His parents were Tom and Bertha Doss, and Desmond was their second child. Desmond’s father worked as a carpenter, however, the Great Depression would leave him jobless and in an almost constantly inebriated state (Benedict, 2004). With no father figure, Desmond would rely on his mother, who had recently joined the Seventh-day Adventist church, to guide him on the path to manhood (Seventh-day Adventist Encyclopedia, 1996; Doss, 1998). Desmond’s mother did her best to instill the values of the Seventh-day Adventist church in her son, dutifully taking him and his three siblings to church every Saturday morning. Having been raised in the Seventh-Day Adventist Church, Desmond was tremendously influenced by the bible and its teachings. The story of Cain and Abel was particularly of interest to young Desmond (Doss, 1998; Benedict, 2004). To him, it was incomprehensible that a man would willingly kill his own brother. It was during that critical juncture that Desmond took the 6th commandment, “thou shall not kill”, to heart and vowed to never end the life of a fellow man. Desmond’s aversion to the use of guns was also instilled within him at a very young age. During an altercation between his intoxicated father and uncle, Desmond’s father, Tom Doss, brandished a pistol against his brother-in-law. Were it not for the intervention of Desmond’s mother, Tom would have shot him (Benedict, 2004).
After Tom was arrested and taken away by the authorities, Desmond contemplated the situation, and the story of Cain and Abel had hit much too close to home. Desmond could not believe that men still turned against their own brothers, to the point of cold-blooded murder. This experience was extremely traumatizing to young Desmond, and it was at that time that he vowed to never wield a weapon (Doss, 1998; Benedict, 2004; Doss, 2005). Much of Desmond’s younger life is shrouded by history, however, the facts become much more apparent at around the time he turned 23. It was at this time, in 1942, that Pearl Harbor was assaulted by the Japanese, which would result in over 2500 civilian and military casualties for the American forces. Desmond was employed by the New Port News Shipyard, and watched as his country rose to the challenge presented by the Japanese (Doss, 2005). Even after being offered a draft exemption by his employer, Desmond was enthusiastic to join the armed forces. Desmond, spurred by the courageous actions of his fellow Americans, voluntarily enlisted himself with the United States Army. However, because of his refusal to wield a weapon, the Army labeled him as a conscientious objector, which Desmond did not agree with (Doss, 1998; Benedict, 2004; Doss, 2005). Desmond, although unwilling to use or carry a weapon, did not object to his fellow comrades taking the lives of the enemy and in doing this, he believed he was a “conscientious cooperator.” A high-resolution scan of a photograph of Desmond Doss, taken shortly before his deployment to the Pacific theatre in 1944. (Okinawarelics.com, 2002)
Life in the military was not easy for Desmond.
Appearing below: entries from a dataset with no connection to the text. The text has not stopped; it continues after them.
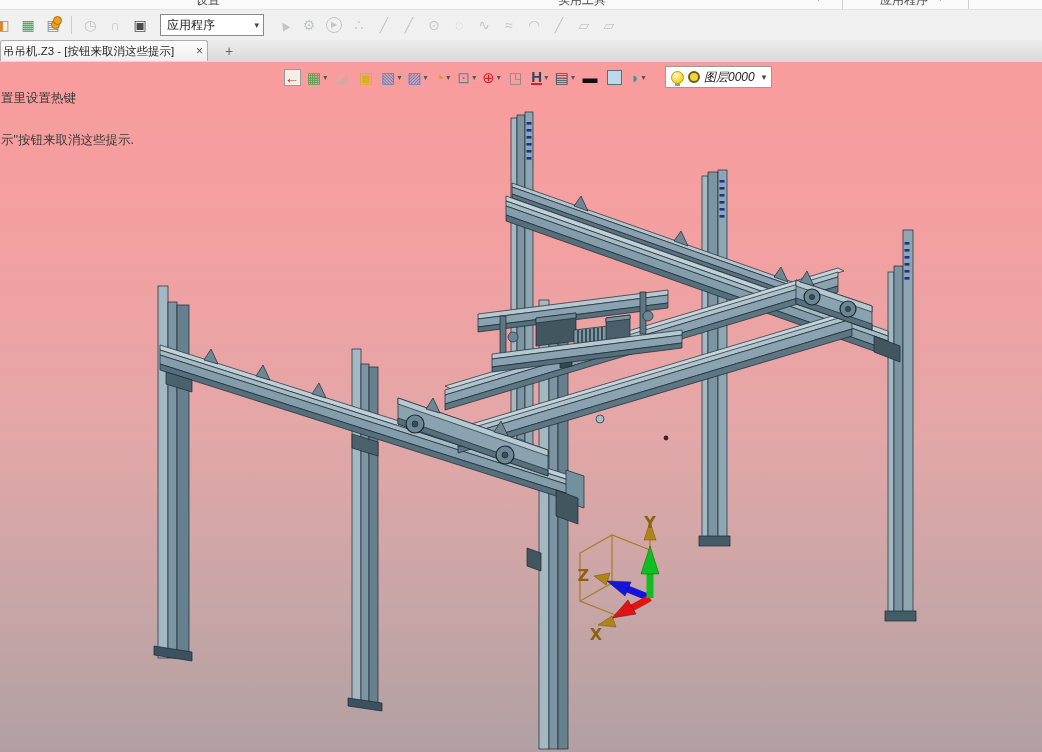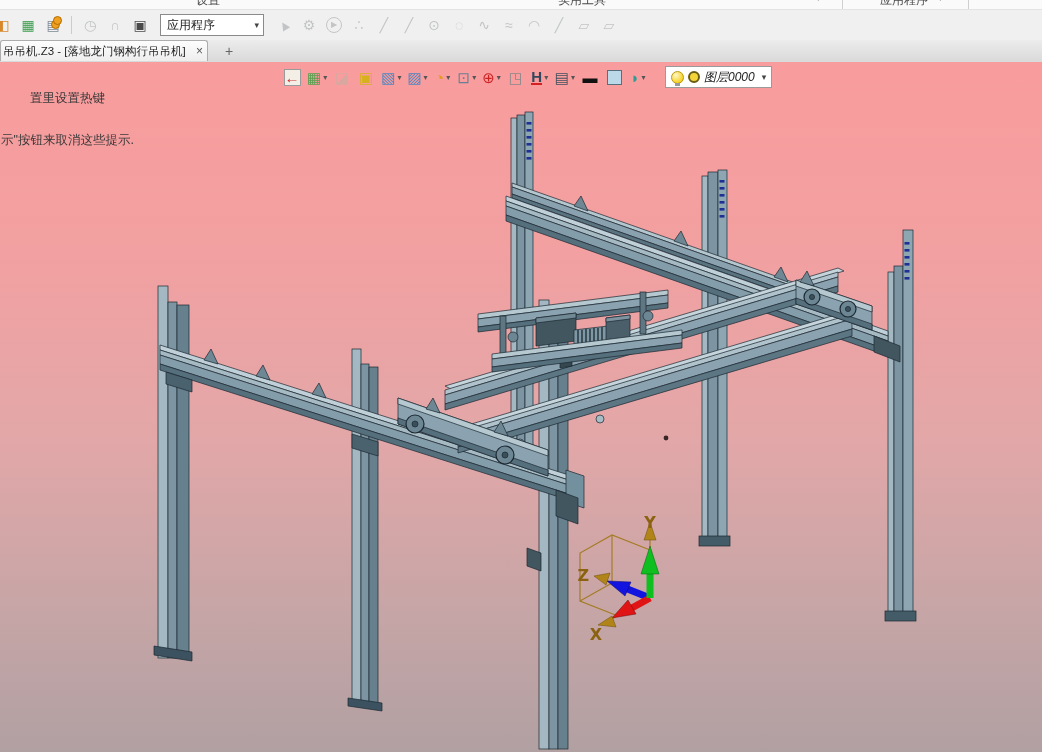--- a/index.html
+++ b/index.html
@@ -144,7 +144,7 @@
 
   <div class="tabbar" data-name="document-tabbar">
     <div class="doc-tab" data-name="document-tab-active">
-      <span class="ttl" data-name="document-tab-title">吊吊机.Z3 - [落地龙门钢构行吊吊机]</span>
+      <span class="ttl" data-name="document-tab-title">吊吊机.Z3 - [按钮来取消这些提示]</span>
       <span class="closex" data-name="close-tab-icon">×</span>
     </div>
     <div class="plus-tab" data-name="new-tab-button">+</div>

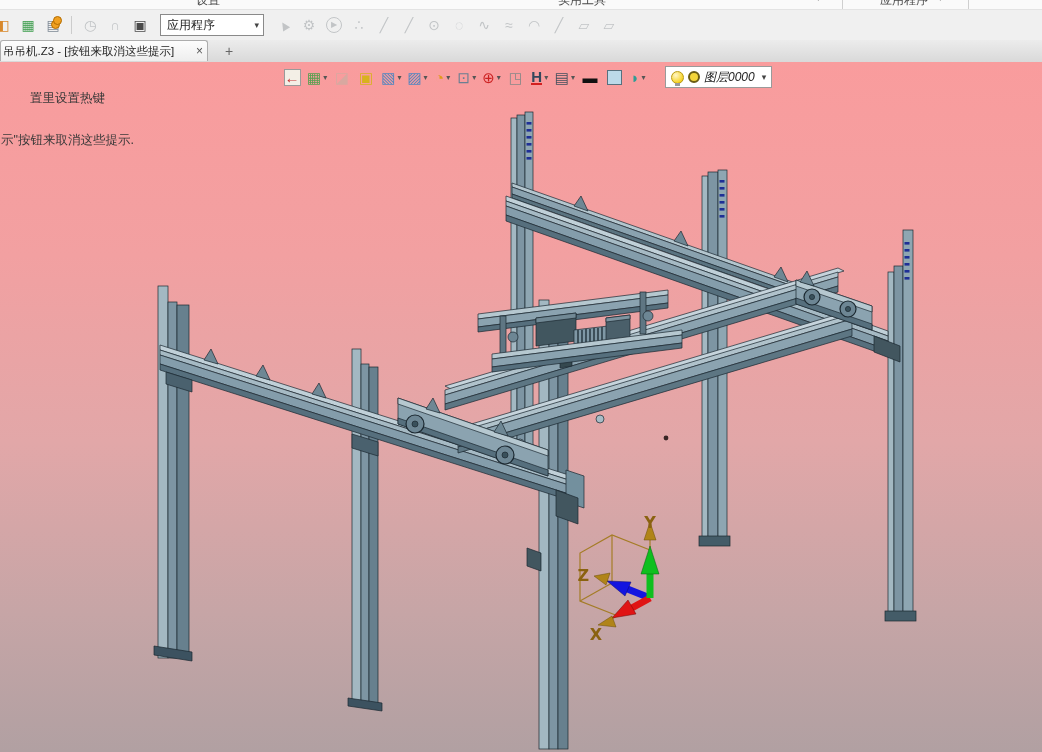--- a/index.html
+++ b/index.html
@@ -37,7 +37,7 @@
   
   .viewport{position:absolute;left:0;top:62px;width:1042px;height:690px;background:linear-gradient(180deg,#f99c9d 0%,#f2a0a1 28%,#e2a7a8 55%,#c6a5a6 80%,#b1a0a2 100%);overflow:hidden;}
   .viewport svg{position:absolute;left:0;top:0;}
-  .prompt{position:absolute;left:1px;top:1px;font-size:12.5px;color:#383838;line-height:14px;white-space:pre;text-align:center;}
+  .prompt{position:absolute;left:1px;top:1px;font-size:12.5px;color:#383838;line-height:14px;white-space:pre;}
 
   
   .view-toolbar{position:absolute;left:283px;top:2px;height:26px;display:flex;align-items:center;gap:6px;}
He was continuously mocked and ridiculed by fellow soldiers and even by his superiors for not carrying or using a weapon. After being erroneously placed with a rifle company, he was transferred to a medical unit, yet his problems did not cease. Desmond’s comrades also held disdain towards him for his Seventh-day Adventist beliefs. Other soldiers would attack Desmond because of his unwillingness to work on the Sabbath, believing that he was only using his religious beliefs as a reason to get out of work. Eventually, his commanding officers even began to reject Desmond’s requests for a Sabbath break (Doss, 1998; Doss, 2005). It was found that this was in breach of the Constitution, and Desmond was, grudgingly, granted his Sabbath leaves of absence. Despite the protests and attempts at getting Desmond discharged from the Military, Desmond Doss was there to stay.